POST /api/chat/free
Free-tier chat endpoint. OpenAI-shape request, OpenAI-shape response. Routes through the foundation-seeded Fireworks credential by default; falls through to the caller's active Fireworks BYOK credential if one exists. Used by the Pulse in guest mode.

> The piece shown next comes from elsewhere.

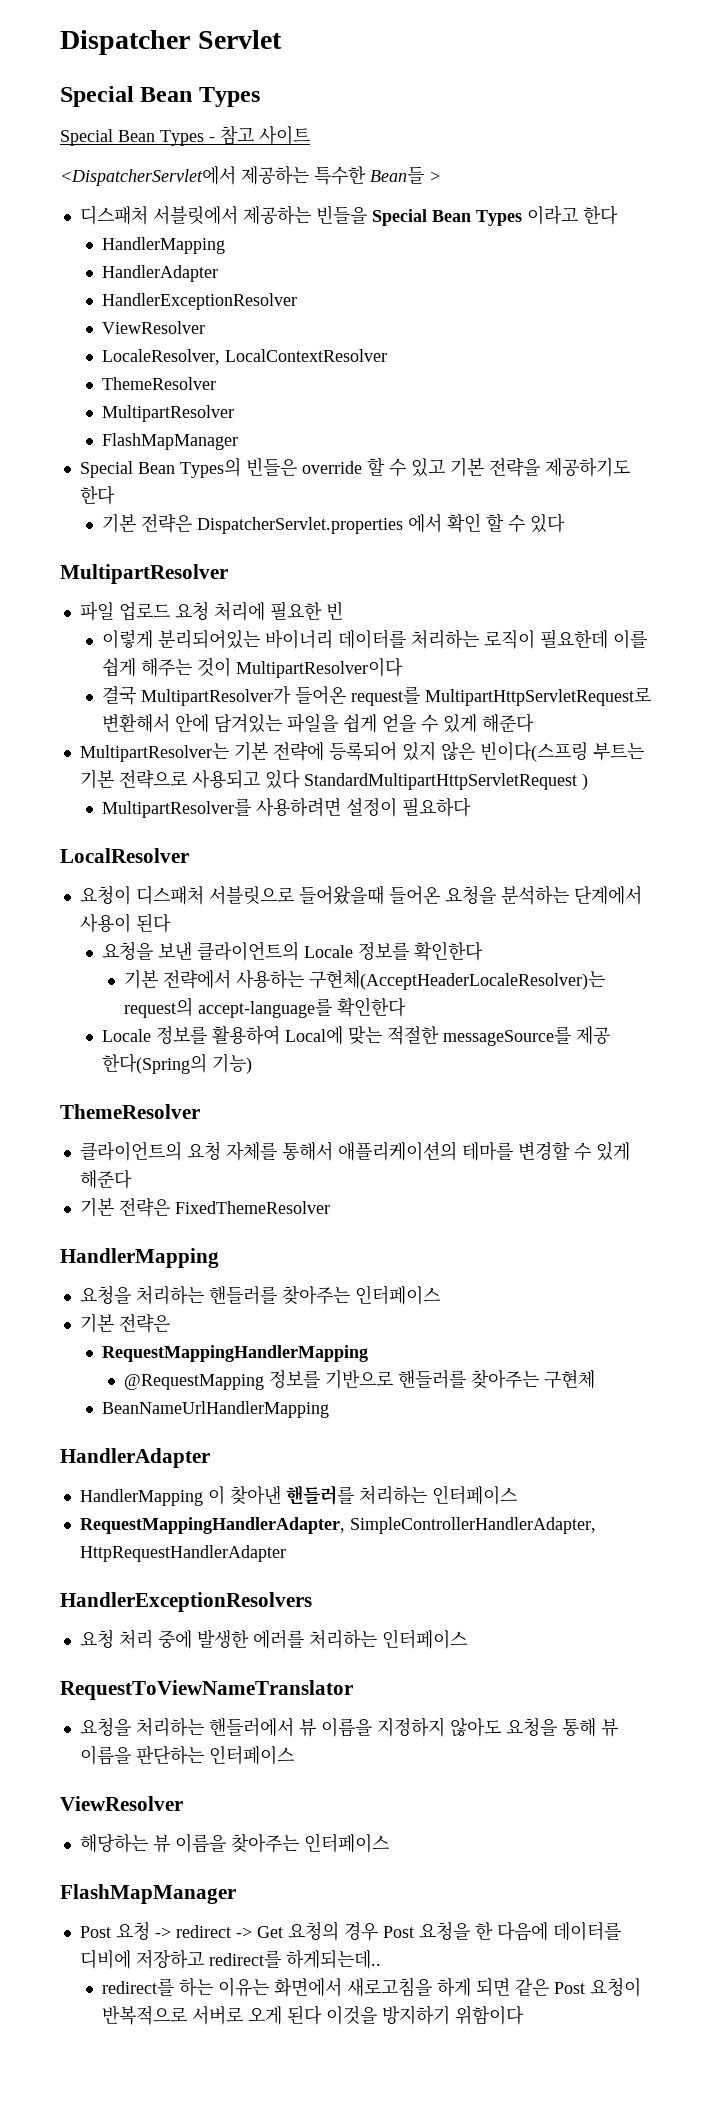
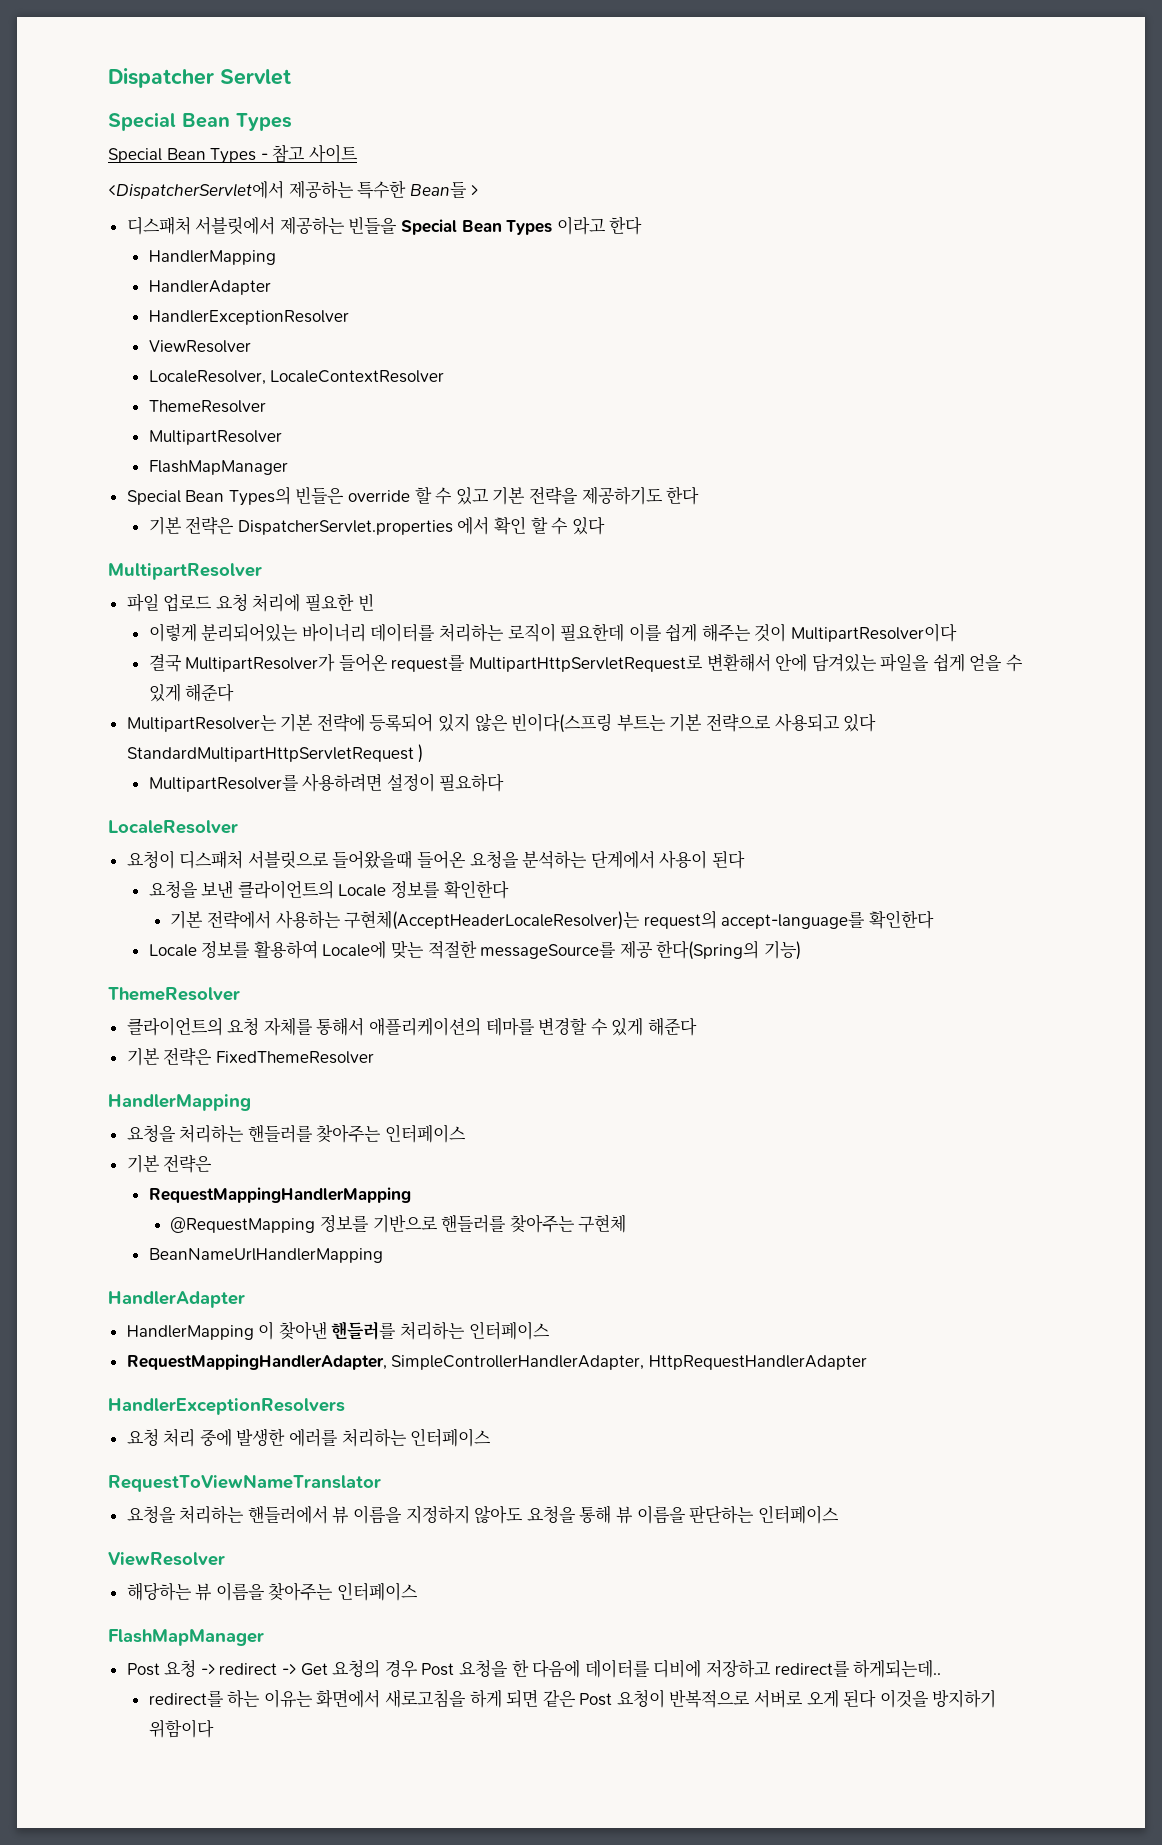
[224,349,387,362] LocalContextResolver -> [270,370,445,383] LocaleContextResolver
[60,848,189,863] LocalResolver -> [108,820,238,834] LocaleResolver
[284,1026,343,1045] Local에 -> [322,941,387,959] Locale에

A kernel CKO envelope is computed pre-call and injected into the messages so the model knows the live framework state (operators it can cite, R(t), phase, proof_digest of recent computes). Self-heals on upstream errors with a graceful message rather than leaking the provider's error text.
Auth
None required. CORS-open, rate-limited per IP. The Pulse on any page can call it directly.
Cost
0 ZEQ to the caller. The framework absorbs the cost via the foundation-seeded credential. Free-tier limit: ~10 chats/day per visitor IP, applied at the rate-limiter layer.
Request
curl -X POST https://YOUR-FRAMEWORK/api/chat/free \
-H "Content-Type: application/json" \
-d '{
"messages": [
{ "role": "user", "content": "What does operator KO42 do?" }
],
"stream": false,
"temperature": 0.7,
"max_tokens": 4096,
"model": null
}'
Body
| Field | Type | Required | Notes |
|---|---|---|---|
messages | OpenAI-shape array | yes | [{role, content}, ...]. Last 20 are kept. |
stream | bool | no | Default true (SSE). Set false for single-shot JSON. |
temperature | float (0–2) | no | Default 0.7. |
max_tokens | int | no | Default 4096 (Fireworks's non-streaming cap). |
model | string | no | Override accounts/fireworks/models/llama-v3p3-70b-instruct. |
Response · 200 OK (stream=false)
OpenAI chat-completions shape, with extra X-Zeq-* headers:
{
"id": "chatcmpl-...",
"object": "chat.completion",
"model": "accounts/fireworks/models/llama-v3p3-70b-instruct",
"choices": [
{
"index": 0,
"message": {
"role": "assistant",
"content": "KO42 is the metric tensioner — it enforces..."
},
"finish_reason": "stop"
}
],
"usage": { "prompt_tokens": 1240, "completion_tokens": 420, "total_tokens": 1660 }
}
Headers:
X-Zeq-Provider: fireworks
X-Zeq-Model: accounts/fireworks/models/llama-v3p3-70b-instruct
X-Zeq-Tier: free
Response · 200 OK (stream=true)
Standard SSE chunks:
data: {"id":"...","choices":[{"delta":{"content":"KO42"}}]}
data: {"id":"...","choices":[{"delta":{"content":" is the"}}]}
data: [DONE]
Self-heal on upstream error
If Fireworks (or your BYOK provider) returns a non-2xx, the framework doesn't leak the upstream error. It returns a graceful self-heal message instead, surfaced as a normal assistant message:
The free-tier provider returned a hiccup (HTTP 400). The HulyaPulse
continues at 1.287 Hz. Try again in a moment, or add your own
Fireworks key in Settings → Models for unlimited use.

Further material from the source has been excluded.